→ **About this task**
The response must be made up of the lines in the entries below that contain "tabs".

"""

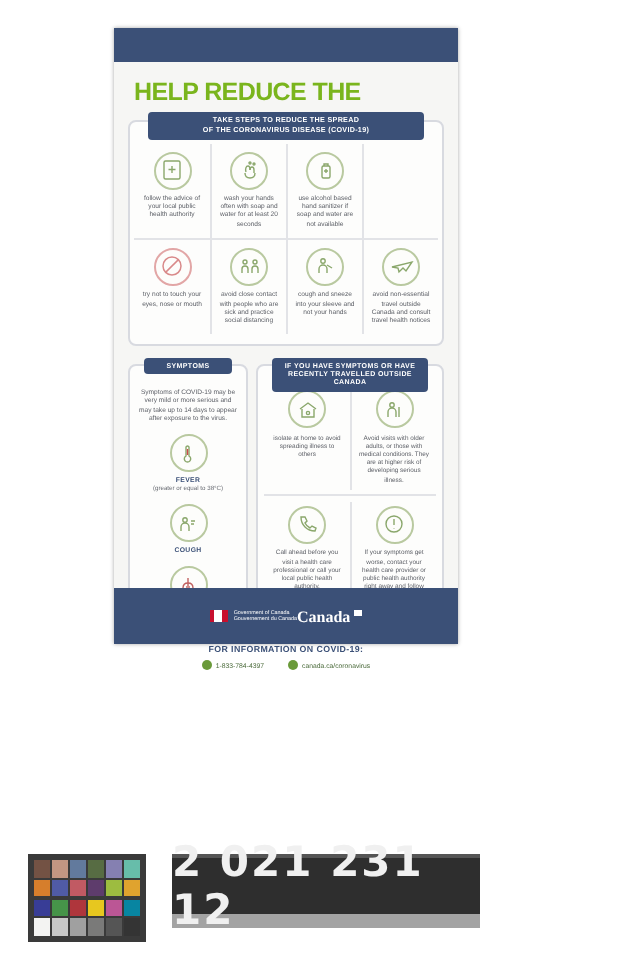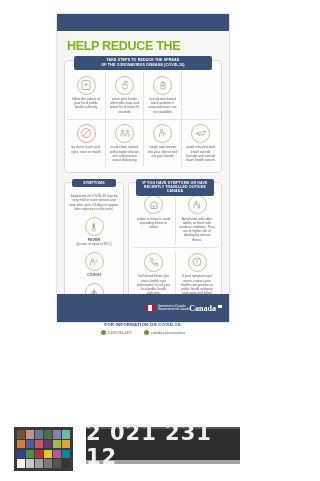--- a/index.html
+++ b/index.html
@@ -150,21 +150,21 @@
   .info-links { display:flex; justify-content:center; gap:12px; margin-top:3px; }
   .info-link { display:flex; align-items:center; gap:2px; font-size:3.4px; color:#4a6a3a; }
   .dot-ico {
     width:5px;height:5px;border-radius:50%;background:#6a9a3a;
     display:flex;align-items:center;justify-content:center;
   }
 
   #poster-footer {
     position:absolute; left:0; right:0; bottom:0; height:28px;
     background:#3b5077;
-    display:flex; align-items:center; justify-content:flex-end;
+    display:flex; align-items:center; justify-content:center;
     padding:0 7px;
   }
   .goc { display:flex; align-items:center; gap:3px; }
   .flag {
     width:9px; height:5.5px; background:#fff; position:relative; flex:none;
   }
   .flag:before, .flag:after {
     content:""; position:absolute; top:0; bottom:0; width:2.4px; background:#c8102e;
   }
   .flag:before { left:0; }
@@ -185,21 +185,21 @@
     background:#3a3a3a; padding:3px;
     display:grid; grid-template-columns:repeat(6,1fr); grid-template-rows:repeat(4,1fr);
     gap:1.2px;
   }
   #colorchecker div { width:100%; height:100%; }
 
   
   #label-board {
     position:absolute; left:86px; top:427px; width:154px; height:37px;
     background:#2e2e2e;
-    border-top:2px solid #555; border-bottom:4px solid #a3a3a3;
+    border-top:2px solid #555; border-bottom:7px solid #a3a3a3;
     display:flex; align-items:center; justify-content:center;
   }
   #label-board .lbl {
     color:#f0f0f0; font-size:21px; font-weight:bold;
     letter-spacing:1px; font-family:"DejaVu Sans", sans-serif;
   }
 </style>
 </head>
 <body>
 

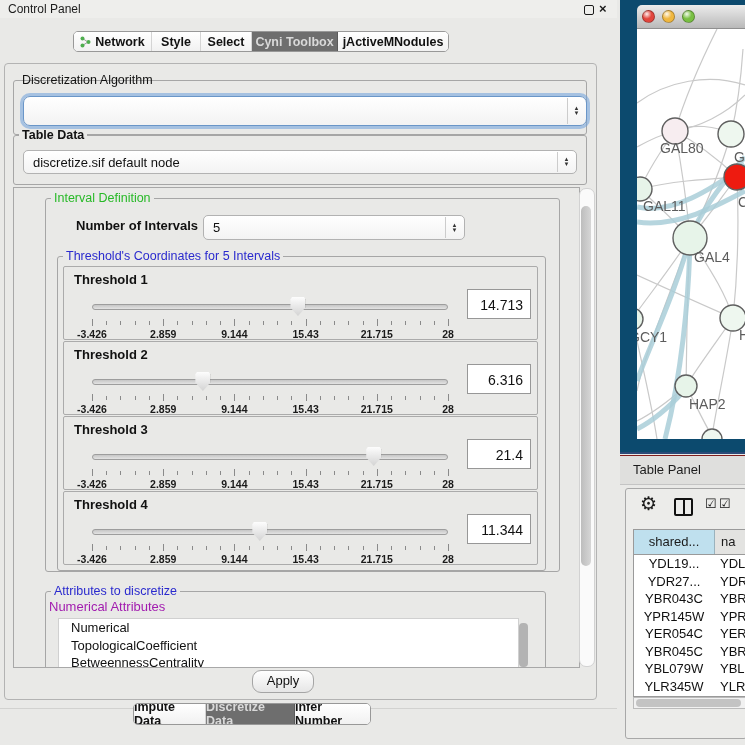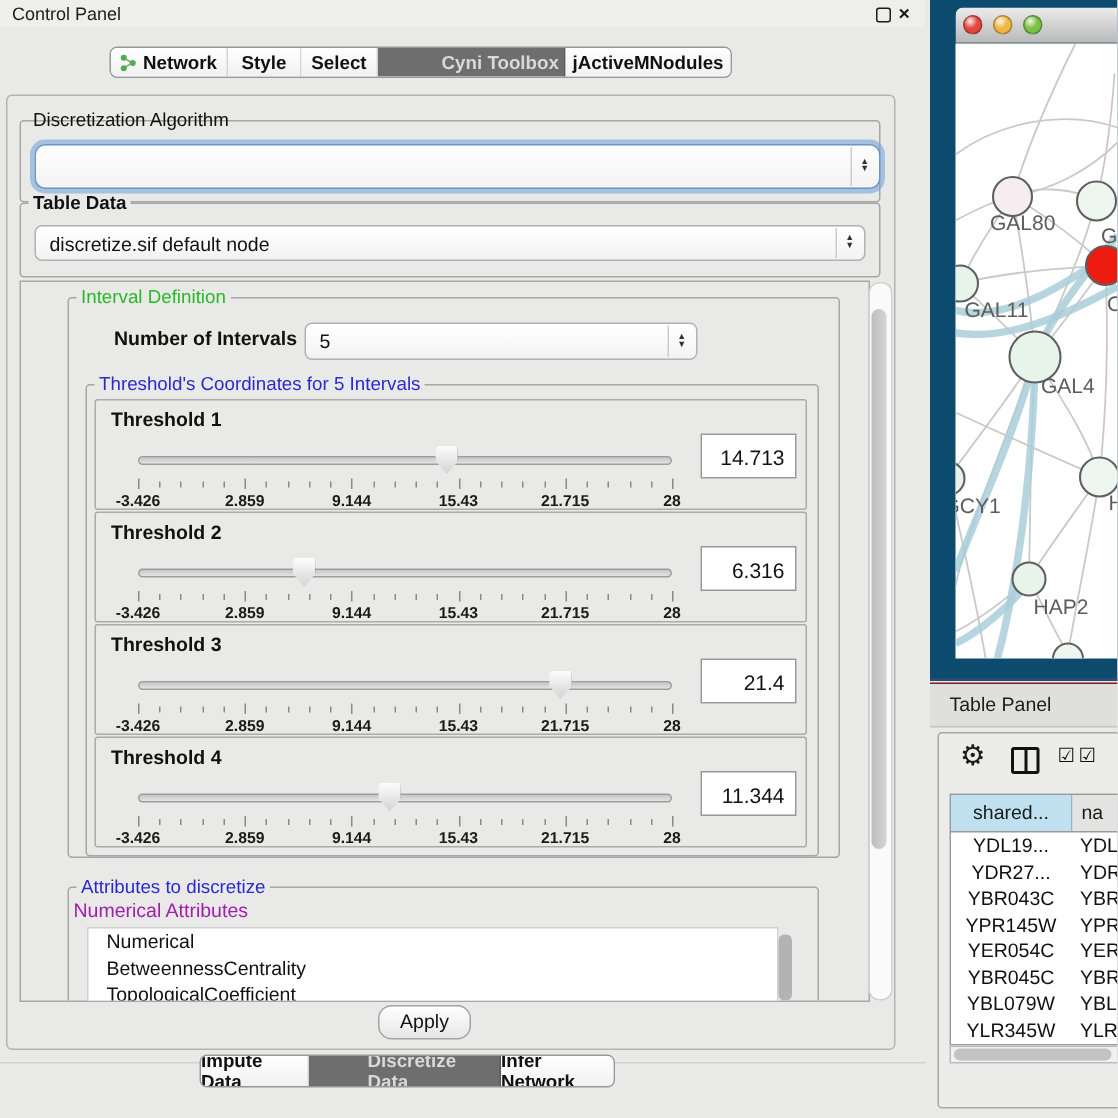--- a/index.html
+++ b/index.html
@@ -6,21 +6,21 @@
     font-family:"Liberation Sans",sans-serif;background:#e9e9e7;}
   #app{position:relative;width:745px;height:745px;background:#e9e9e7;}
   
   #cp-titlebar{position:absolute;left:0;top:0;width:617px;height:18px;background:#eeeeec;}
   #cp-title{position:absolute;left:8px;top:2px;font-size:12px;color:#1c1c1c;}
   #cp-float{position:absolute;left:584px;top:5px;width:8px;height:8px;border:1.5px solid #1a1a1a;border-radius:2px;}
   #cp-close{position:absolute;left:599px;top:1px;font-size:13px;font-weight:bold;color:#1a1a1a;}
   #top-tabs{position:absolute;left:73px;top:31px;height:19px;display:flex;border:1px solid #989898;border-radius:5px;overflow:hidden;background:#fff;}
   .tab{font-size:12.5px;font-weight:bold;color:#111;display:flex;align-items:center;justify-content:center;background:linear-gradient(#ffffff,#f1f1f1);}
   .tab.seg{border-right:1px solid #d4d4d4;}
-  .tab.dark{background:#6e6e6e;color:#d9d9d9;border-right:1px solid #5a5a5a;padding-left:39px;}
+  .tab.dark{background:#6e6e6e;color:#d9d9d9;border-right:1px solid #5a5a5a;}
   .neticon{margin-right:4px;display:inline-flex;}
   #outer-panel{position:absolute;left:4px;top:63px;width:591px;height:635px;border:1px solid #b3b3b3;border-radius:4px;}
   .group{position:absolute;border:1px solid #a6a6a6;border-radius:3px;}
   .group-label{position:absolute;font-size:12.5px;line-height:14px;background:#e9e9e7;padding:0 3px;white-space:nowrap;}
   .group-label.nobg{background:transparent;}
   .combo{position:absolute;background:linear-gradient(#ffffff,#f3f3f3);border:1px solid #b2b2b2;border-radius:5px;font-size:13px;color:#111;}
   .combo .cval{position:absolute;left:9px;top:0;bottom:0;display:flex;align-items:center;}
   .stepper{position:absolute;right:1px;top:1px;bottom:1px;width:17px;border-left:1px solid #cccccc;display:flex;flex-direction:column;align-items:center;justify-content:center;color:#333;}
   .stepper span{font-size:6px;line-height:5px;}
   
@@ -342,41 +342,41 @@
           </div>
           <div class="thr-value">11.344</div>
         </div>
       </div>
 
     <div id="attr-group" class="group"></div>
     <span id="attr-label" class="group-label">Attributes to discretize</span>
     <span id="numattr-label">Numerical Attributes</span>
     <div id="attr-list">
         <div class="attr-item">Numerical</div>
+        <div class="attr-item">TopologicalCoefficient</div>
         <div class="attr-item">BetweennessCentrality</div>
-        <div class="attr-item">TopologicalCoefficient</div>
       </div>
     <div id="attr-scroll"></div>
   </div>
   <div id="vscroll">
       <div class="thumb"></div>
     </div>
 
   <div id="apply-btn">Apply</div>
 
   <div id="bottom-line"></div>
   <div id="bottom-tabs">
     <div class="tab seg" style="width:71px">
       <span>Impute Data</span>
     </div>
     <div class="tab dark" style="width:88px">
       <span>Discretize Data</span>
     </div>
     <div class="tab" style="width:75px">
-      <span>Infer Network</span>
+      <span>Infer Number</span>
     </div>
   </div>
 
   <div id="net-window">
     <div id="net-titlebar">
       <span id="lights"><span class="light" style="left: 5px; background: radial-gradient(circle at 35% 28%, rgba(255, 255, 255, 0.9), rgba(255, 255, 255, 0) 45%), rgb(226, 69, 61);"></span><span class="light" style="left: 25px; background: radial-gradient(circle at 35% 28%, rgba(255, 255, 255, 0.9), rgba(255, 255, 255, 0) 45%), rgb(240, 183, 63);"></span><span class="light" style="left: 45px; background: radial-gradient(circle at 35% 28%, rgba(255, 255, 255, 0.9), rgba(255, 255, 255, 0) 45%), rgb(121, 192, 67);"></span></span>
     </div>
     <div id="net-canvas">
       <svg id="net-svg" width="108" height="410" viewBox="0 0 108 410">
         <g>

"""

→ **Task answer**
   #top-tabs{position:absolute;left:73px;top:31px;height:19px;display:flex;border:1px solid #989898;border-radius:5px;overflow:hidden;background:#fff;}
   <div id="bottom-tabs">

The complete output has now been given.